Hi all!

I would like to kindly ask your help to understand this subject, since my
familiarity with the network stack is limited. I'm still
trying to find a solution for the latency problems with Realtek cards I
reported earlier.

Why does the GSO have to be forced on the socket level
if drivers for high performance chips will have it enabled by default?
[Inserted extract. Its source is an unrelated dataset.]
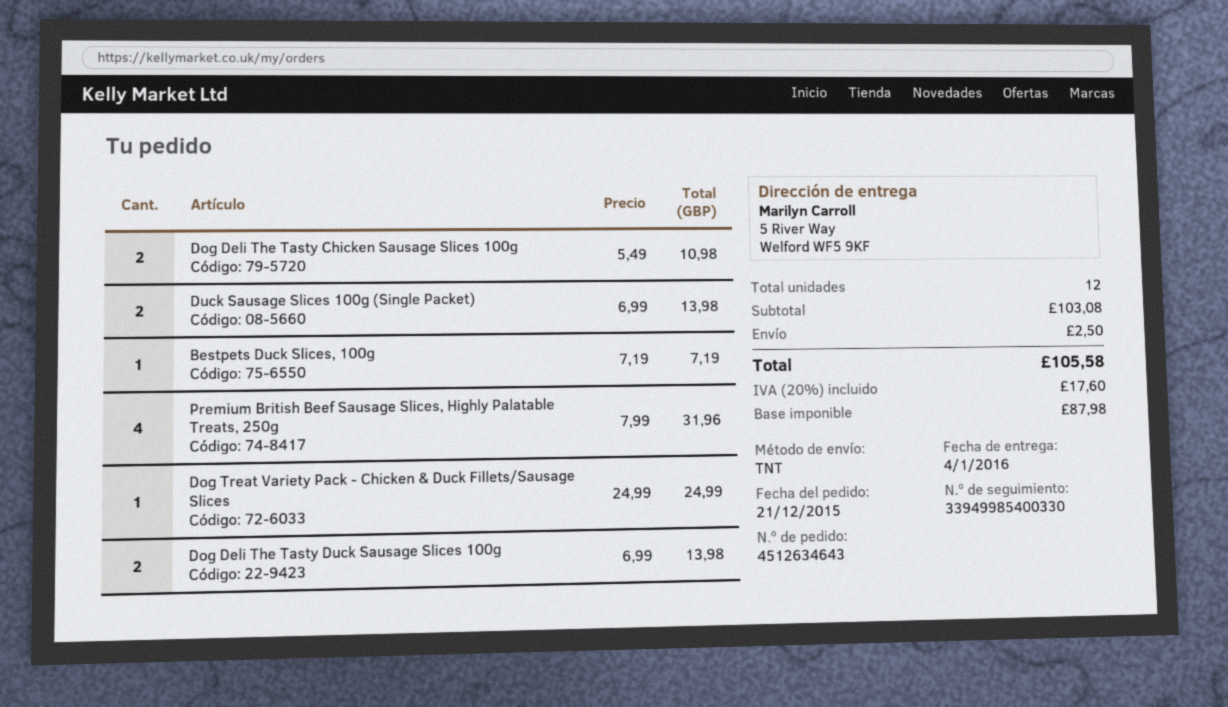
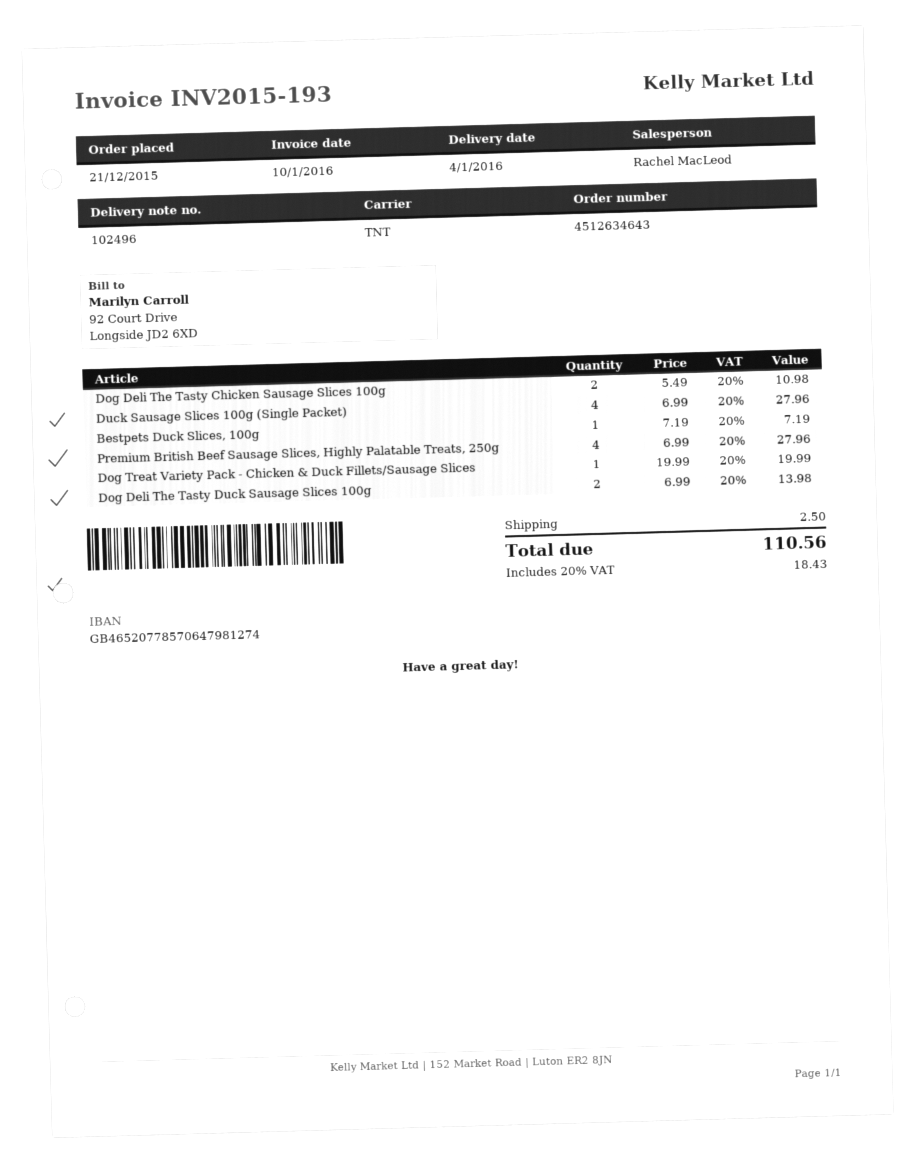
Duck Sausage Slices 100g (Single Packet): 2 x 6.99 = 13.98 -> 4 x 6.99 = 27.96
Premium British Beef Sausage Slices, Highly Palatable Treats, 250g: 4 x 7.99 = 31.96 -> 4 x 6.99 = 27.96
Dog Treat Variety Pack - Chicken & Duck Fillets/Sausage Slices: 1 x 24.99 = 24.99 -> 1 x 19.99 = 19.99
tax: 20% = 17.60 -> 20% = 18.43
total: 105.58 -> 110.56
A consequence of forcing GSO is that TSO is also forced [1] in
sk_setup_caps() via the NETIF_F_GSO_SOFTWARE flag (list of features with
software fallbacks). I'm sorry for my ignorance, but I wonder if TSO
will really be done in software in case the card does have NETIF_F_TSO
capability but "might not work properly" [2]. (Plus tx-checksum and SG
are all off)

Effectively for me, the following patch shows the same good performance
as the 3.14 kernel (or kernel 4.19 with reverted "tcp: switch to GSO being always on").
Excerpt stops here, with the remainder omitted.